Authorization setup

[coreypurcell]

use authorization to limit Users/Volunteers/Donors/Donations to signed in users. Allow anyone to access the volunteer signin page.

[coreypurcell]

refer to discussion in #6

[heatlill]

So based on that discussion you guys are looking to start out with adding 3 (boolean volunteer, super-volunteer and admin fields to the user table)? Then in each controller you would want logic validating the current user is logged in and has "true" for one of the predefined authorized roles? I just want to make sure I understand what you guys are looking for.

[semmons99]

I'd just create a new table access_levels with two fields: name and level. Then add the access_level_id to the users table so that it has_one :access_level. Then define <=> on AccessLevel to use #level and you're all set.

# migration
def change
  create_table :access_levels do |t|
    t.string :name, null: false
    t.integer :level, null: false
  end
  AccessLevel.create!(name: "Volunteer", level: 1)
  AccessLevel.create!(name: "Super-Volunteer", level: 2)
  AccessLevel.create!(name: "Admin", level: 3)

  add_column :user, :access_level_id, :integer
end

# model
class AccessLevel < ActiveRecord::Base
  def self.admin
    AccessLevel.where(name: "Admin")
  end

  def self.super_volunteer
    AccessLevel.where(name: "Super-Volunteer")
  end

  def <=>(other)
    self.level <=> other.level
  end
end

# usage
if user.access_level >= AccessLevel.super_volunteer
  # do stuff a super volunteer or higher can do
end

if user.access_level == AccessLevel.admin
  # do stuff only an admin could do
end

In the future, if more levels are needed, just write a migration the increases the existing levels as needed and inserts the new one(s) where appropriate.

@coreypurcell or anyone else; feel free to disagree with any of this. It's late and I'm not sure if it makes any sense.

[heatlill]

Makes sense to me, this just seems a little like roles and I was thinking about what booleans you meant. I like this though.

Thanks for the clarification.

[semmons99]

I was just thinking, we should probably put the creation of the access levels inside of db/seeds/access_level_seeds.rb (or whatever the naming convention is).

[coreypurcell]

I like it. @heatlill feel free to give it a shot. Just make sure you get some test coverage on this feature.

[heatlill]

I am still working on this, it's been a bit of a bit of trial and error with alot of things that won't work (I'm still learning rspec, cucumber, and capybara). Currently I'm looking at doing something like http://collectiveidea.com/blog/archives/2012/01/05/capybara-cucumber-and-how-the-cookie-crumbles/ as a testing solution. Let me know if you have any thoughts.

Thanks.

[coreypurcell]

Looks like a good start. You don't need to test all the edge cases at the cucumber spec level, leave that for lower level specs in rspec. Just ensure that the main paths are covered so that you prove that things are wired up correctly. I'm excited!

[heatlill]

So if a user is NOT an admin and they try to edit a user what should happen? I know we want a 401 response, I'm just not sure how it should be done.

With the structure outline above I have the user_controller.rb looking like...
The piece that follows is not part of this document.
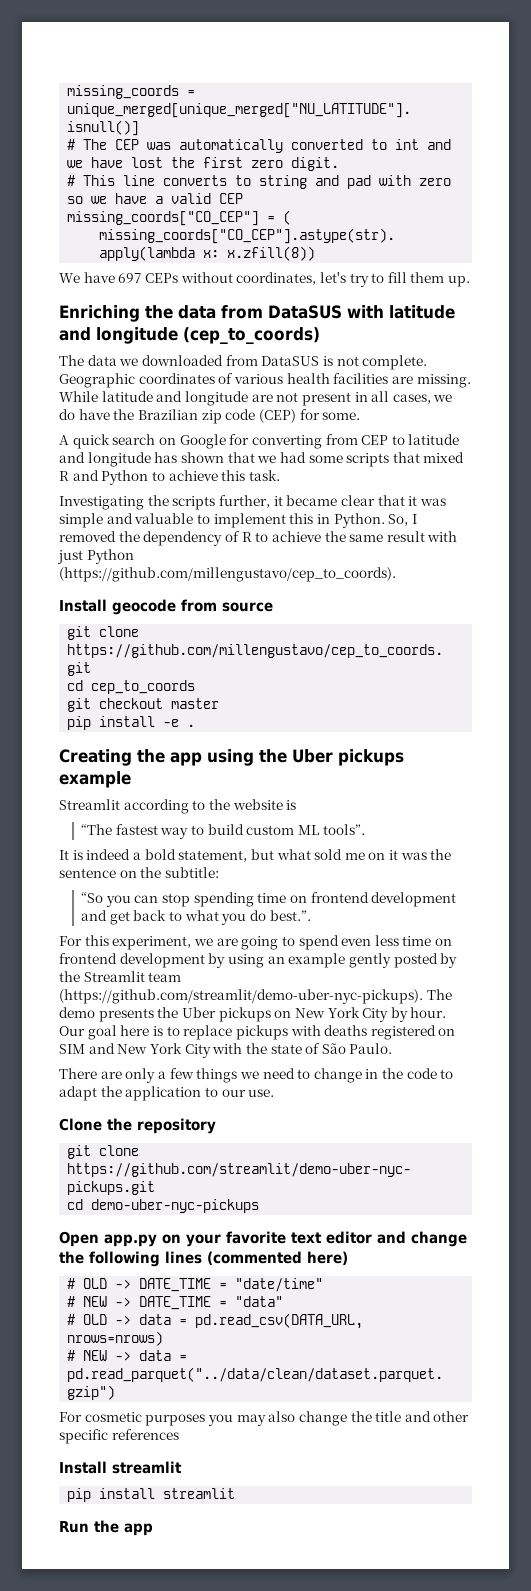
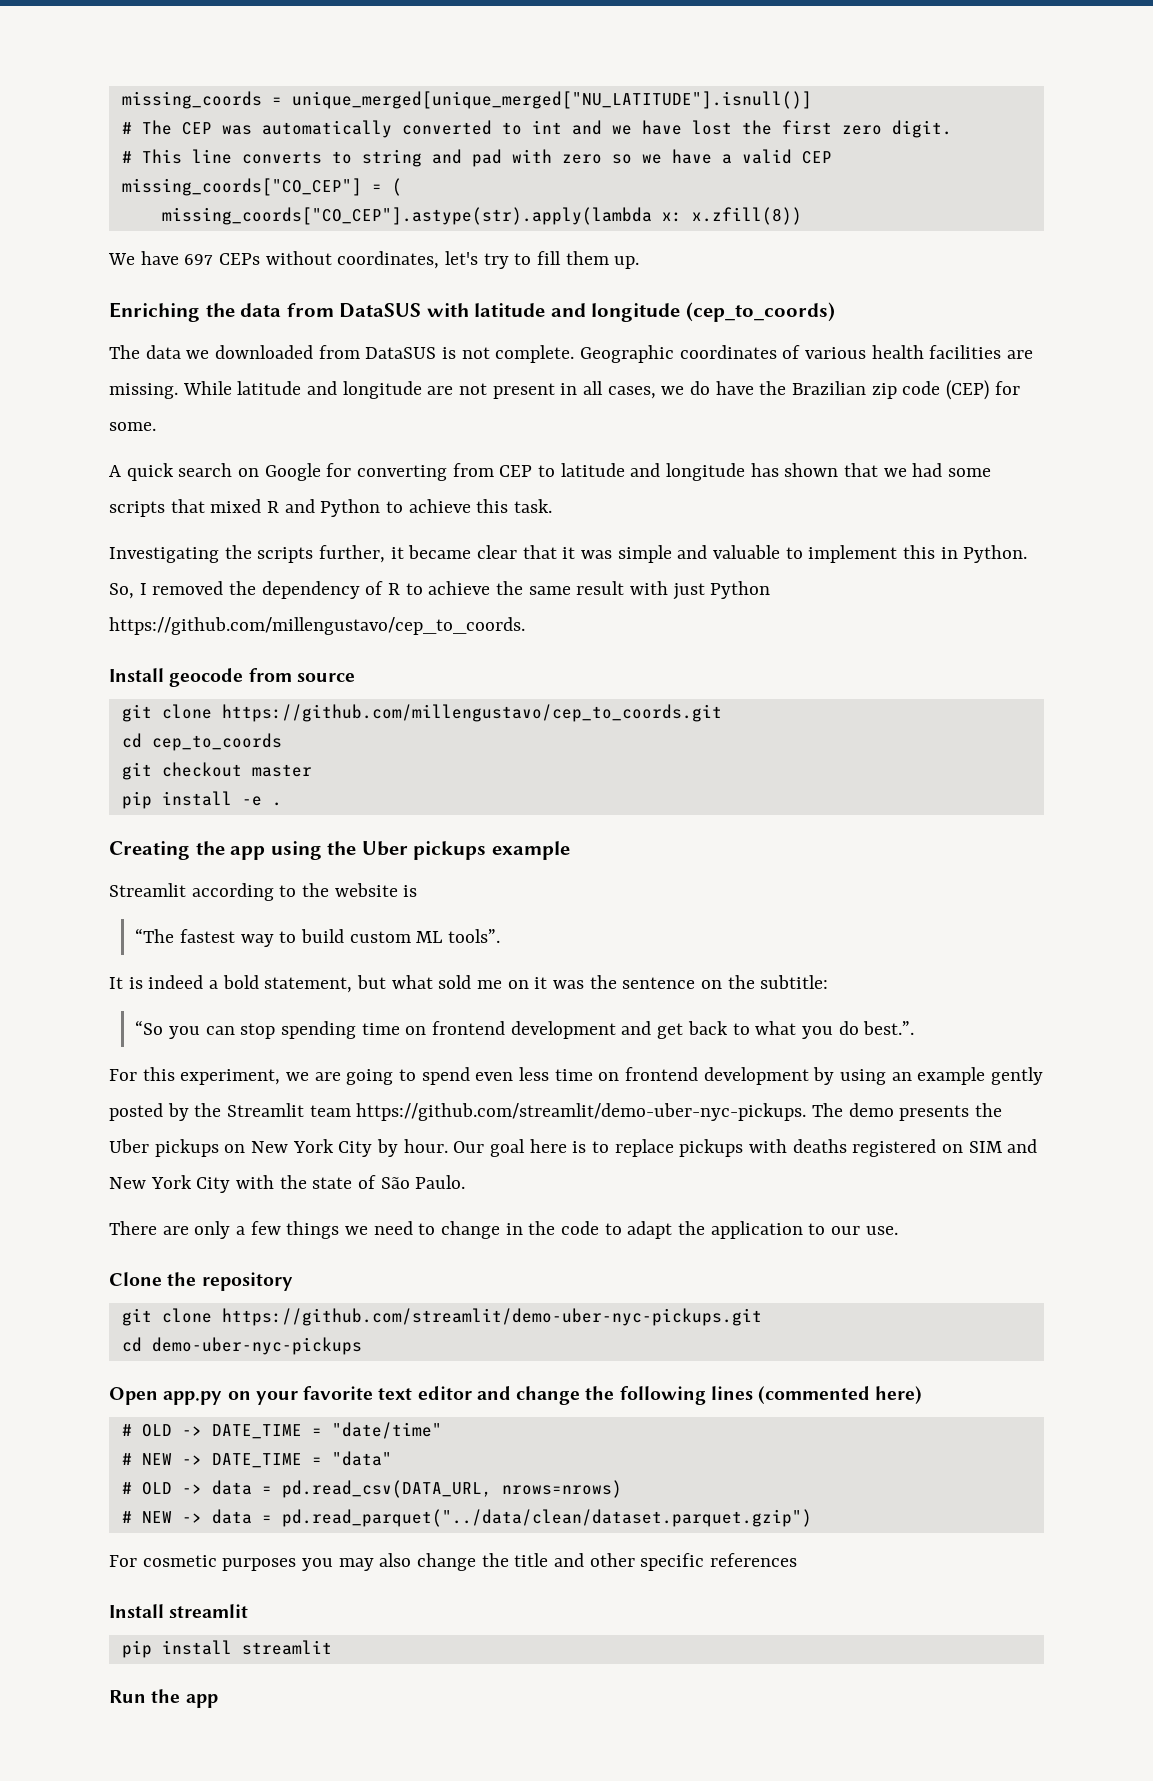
[59,567,396,582] (https://github.com/millengustavo/cep_to_coords). -> [109,617,525,635] https://github.com/millengustavo/cep_to_coords.
[59,989,423,1004] (https://github.com/streamlit/demo-uber-nyc-pickups). -> [356,1103,807,1121] https://github.com/streamlit/demo-uber-nyc-pickups.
class UsersController < ApplicationController
  expose(:user)
  expose(:users)
  before_filter :authenticate_user!

  def create 
    unless has_access?
      render_unauthorized 
    end
    if user.save
      redirect_to users_path, :notice => "User successfully created"
    else
      render :new
    end
  end

  def edit
  end

  def update
    unless has_access?
      render_unauthorized
    end
    if user.save
      redirect_to users_path, :notice => "Successfully updated the user."
    else
      render :edit
    end
  end

  private

  def has_access?
    current_user.admin?   
  end

  def allowable
    [
      :email, :password, :password_confirmation, :remember_me,
      :first_name, :last_name, :password_digest
    ]
  end

  def user_params
    params.require(:user).permit(*allowable)
  end

  def render_unauthorized
    head 401
  end

end

Looking for input. Thanks.

[semmons99]

FIrst thing I'd do is create another before_filter to handle the repeated unless has_access? block. You could also update #user_params to check for #has_access? and have it error there.

[coreypurcell]

@heatlill I gave you commit rights, if you want, you can create a pull request directly on this repo that way we can collaborate on the pull request. Or you can just create a pull request.

You might want to redirect_to instead of just head 401, so maybe

redirect_to root_url, :alert => "You are not authorized.", :status => :unauthorized

[heatlill]

@semmons99 I thought the has_access? call could be in the before_filter, I just wasn't sure, thanks for the suggestions I'll make it happen.

@coreypurcell Thanks for setting me up with rights, I've been holding off committing my changes because I want the tests to pass before I get too deep into a code review. However, I it's time for a review. Let me make the above adjustments and I'll make the request as I get time. Thanks again.